(Listed entries Opens)

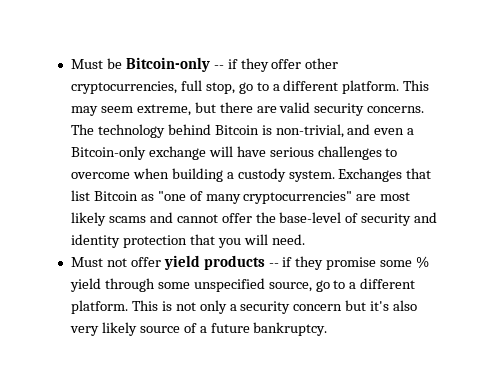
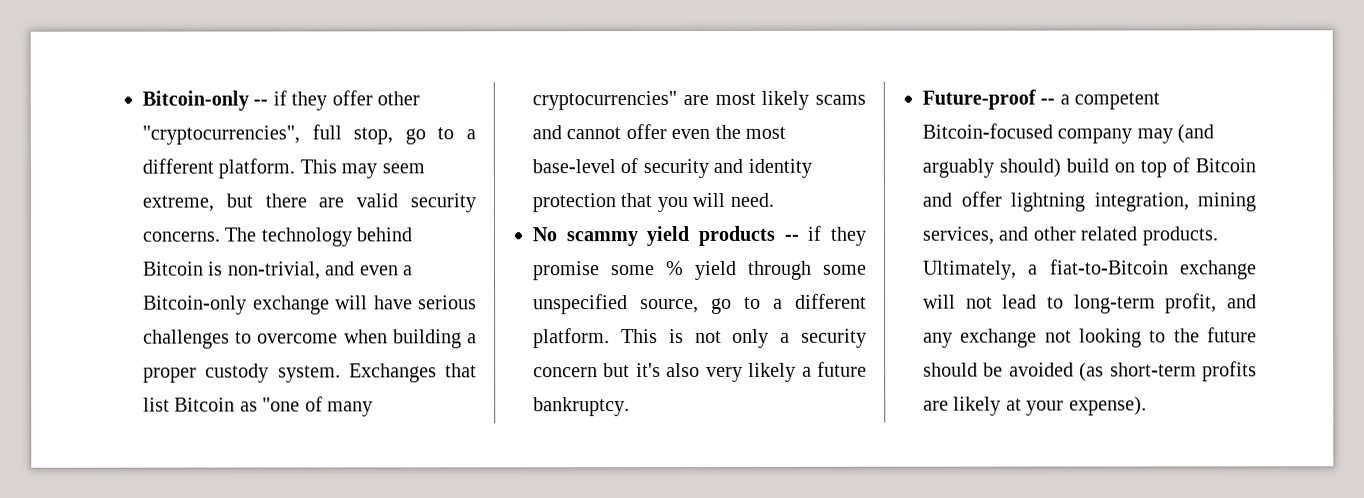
[70,58,122,69] Must be -> (142, 100) none
[70,81,177,94] cryptocurrencies, -> [142,125,300,145] "cryptocurrencies",
(234, 175) none -> [143,367,197,383] proper
[255,212,276,223] the -> [671,124,786,140] even the most
[70,257,161,267] Must not offer -> [532,227,638,247] No scammy
[139,323,197,333] source of -> (797, 372) none
(328, 329) none -> [922,89,1161,110] [922,123,1215,144] [922,157,1256,178] [922,191,1256,212] [922,226,1218,246] [923,259,1257,280] [923,293,1257,314] [923,327,1257,348] [923,361,1257,382] [923,396,1147,416] // Future-proof -- a competent Bitcoin-focused company may (and arguably should) build on top of Bitcoin and offer lightning integration, mining services, and other related products. Ultimately, a fiat-to-Bitcoin exchange will not lead to long-term profit, and any exchange not looking to the future should be avoided (as short-term profits are likely at your expense).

(Listed entries Closes)

[What the task requires]:
Whatever else the listing above holds, retype exactly only the lines from the one containing "(234, 175) none -> [143,367,197,383] proper" to the one containing "[139,323,197,333] source of", both ends kept.

[Solution for this exercise]:
(234, 175) none -> [143,367,197,383] proper
[255,212,276,223] the -> [671,124,786,140] even the most
[70,257,161,267] Must not offer -> [532,227,638,247] No scammy
[139,323,197,333] source of -> (797, 372) none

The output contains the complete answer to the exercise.